La del primero, el corrido como segundo del festejo, fue una faena estética del de Galapagar. El toro, noble, ya atisbó buenas condiciones durante el saludo capotero que José Tomás le dio a pies juntos, así como en quites.
La faena de muleta comenzó con unos estatuarios y pronto el torero se echó la muleta a la mano izquierda para ponerse a torear con profundidad en tandas de pases largos. Por el pitón derecho el toro tenía menos calidad, aunque Tomás le sacó buenos muletazos. Después de la estocada y el glope de verduguillo, paseó una oreja por el anillo del coso azteca.
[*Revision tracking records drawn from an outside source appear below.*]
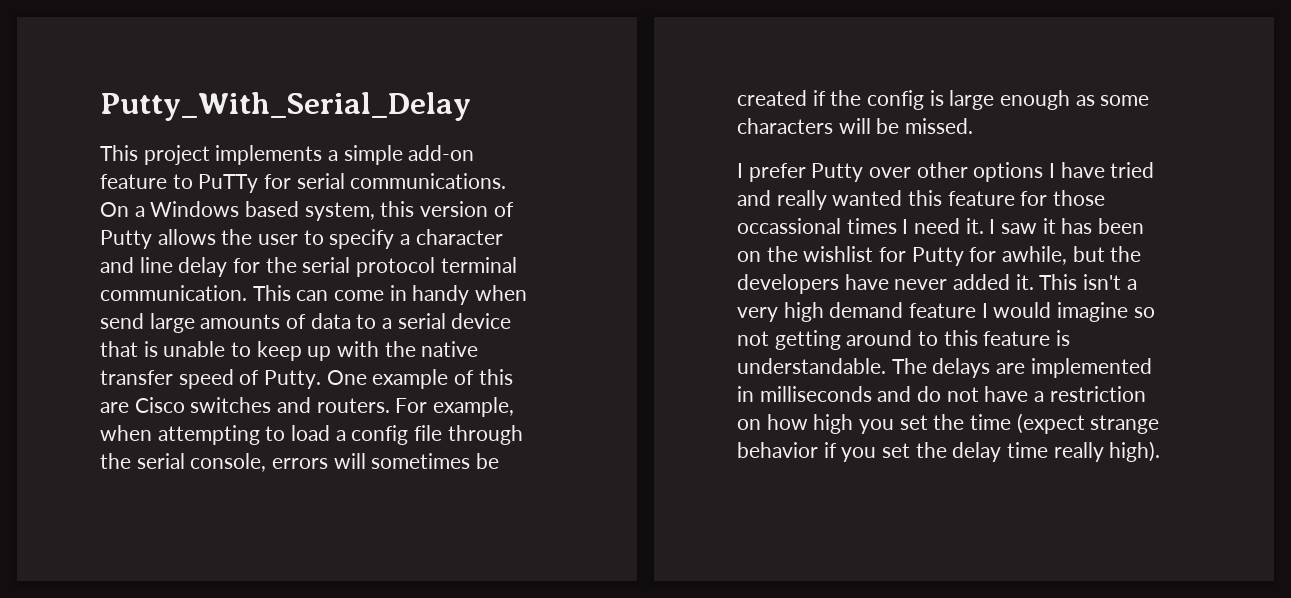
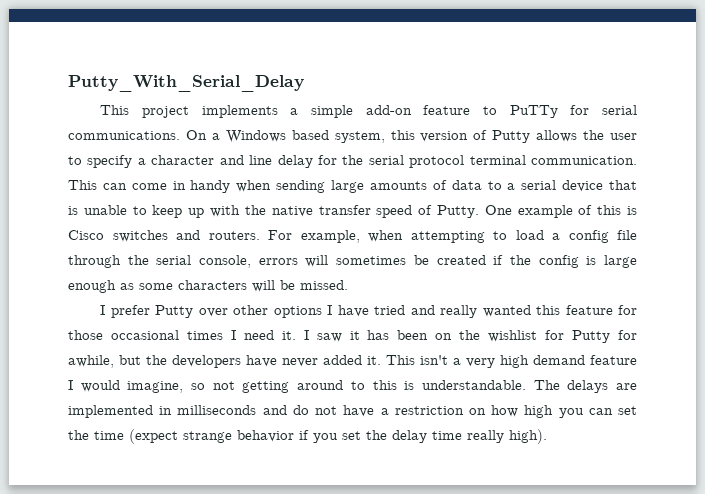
[100,313,144,329] send -> [276,180,326,193] sending
[100,402,129,413] are -> [627,206,637,215] is
[737,218,841,234] occassional -> [110,330,179,340] occasional
[1057,302,1129,322] imagine -> [127,381,184,393] imagine,
[983,331,1051,346] feature -> (397, 385) none
(895, 426) none -> [588,408,613,415] can

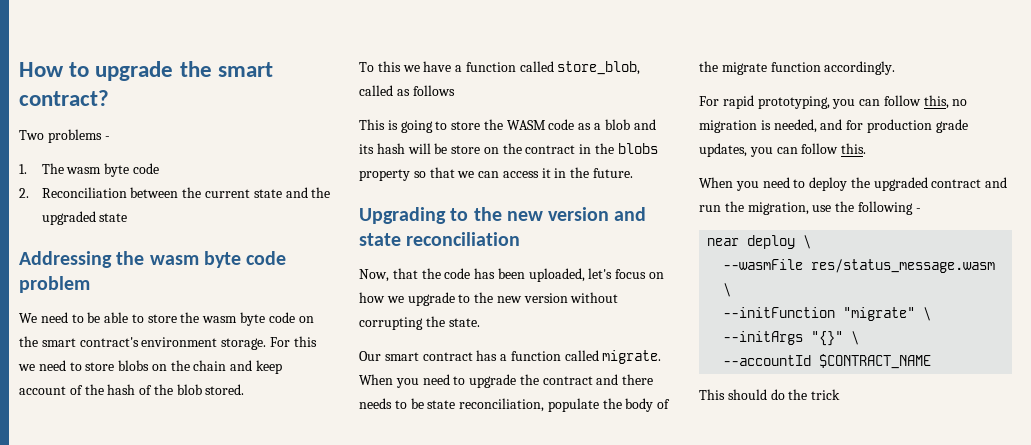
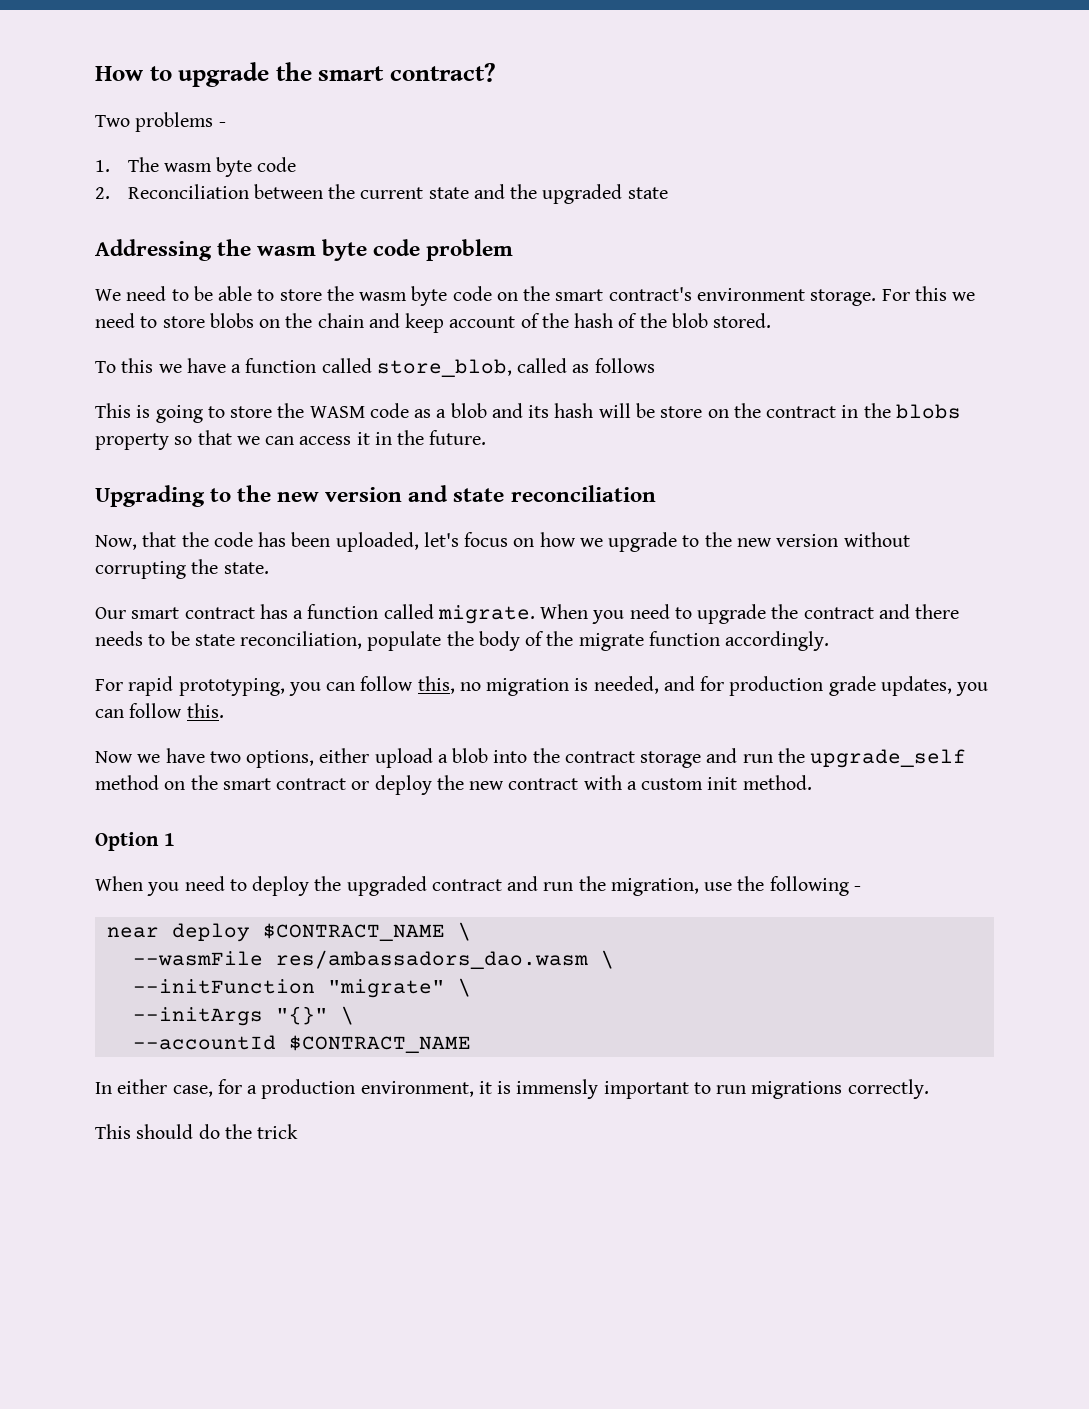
(867, 148) none -> [95,748,967,768] [95,775,812,795] [95,832,175,851] // Now we have two options, either upload a blob into the contract storage and run the upgrade_self method on the smart contract or deploy the new contract with a custom init method. // Option 1
(796, 242) none -> [262,923,445,941] $CONTRACT_NAME
[811,259,996,273] res/status_message.wasm -> [275,950,588,969] res/ambassadors_dao.wasm
(932, 361) none -> [95,1079,929,1099] // In either case, for a production environment, it is immensly important to run migrations correctly.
La otra faena fue diferente. Nadie apostaba por el quinto de la tarde pero José Tomás le planteó una faena larga y tesonera en la que fue sobando al toro sin aburrirse. Al final, logró arrancar muletazos de mérito, exprimiendo al animal. Otra oreja.
Zotoluco, con una cornada interna de la que aún no ha sido operado, hacía el paseíllo en Aguascalientes. A su primero hilvanó un trasteo intensa en la que hubo momentos emocionantes, pero la labor quedó emborronada por un metisaca, por lo que salió a saludar. En el quinto, un toro exigente, acusó las consecuencias de su estado.
Por su parte, el diestro Víctor Mora, que entraba en el cartel por la vía de la sustitución a última hora acusó la presión de la cita y se dejó escapar a un buen lote, especialmente al buen sexto.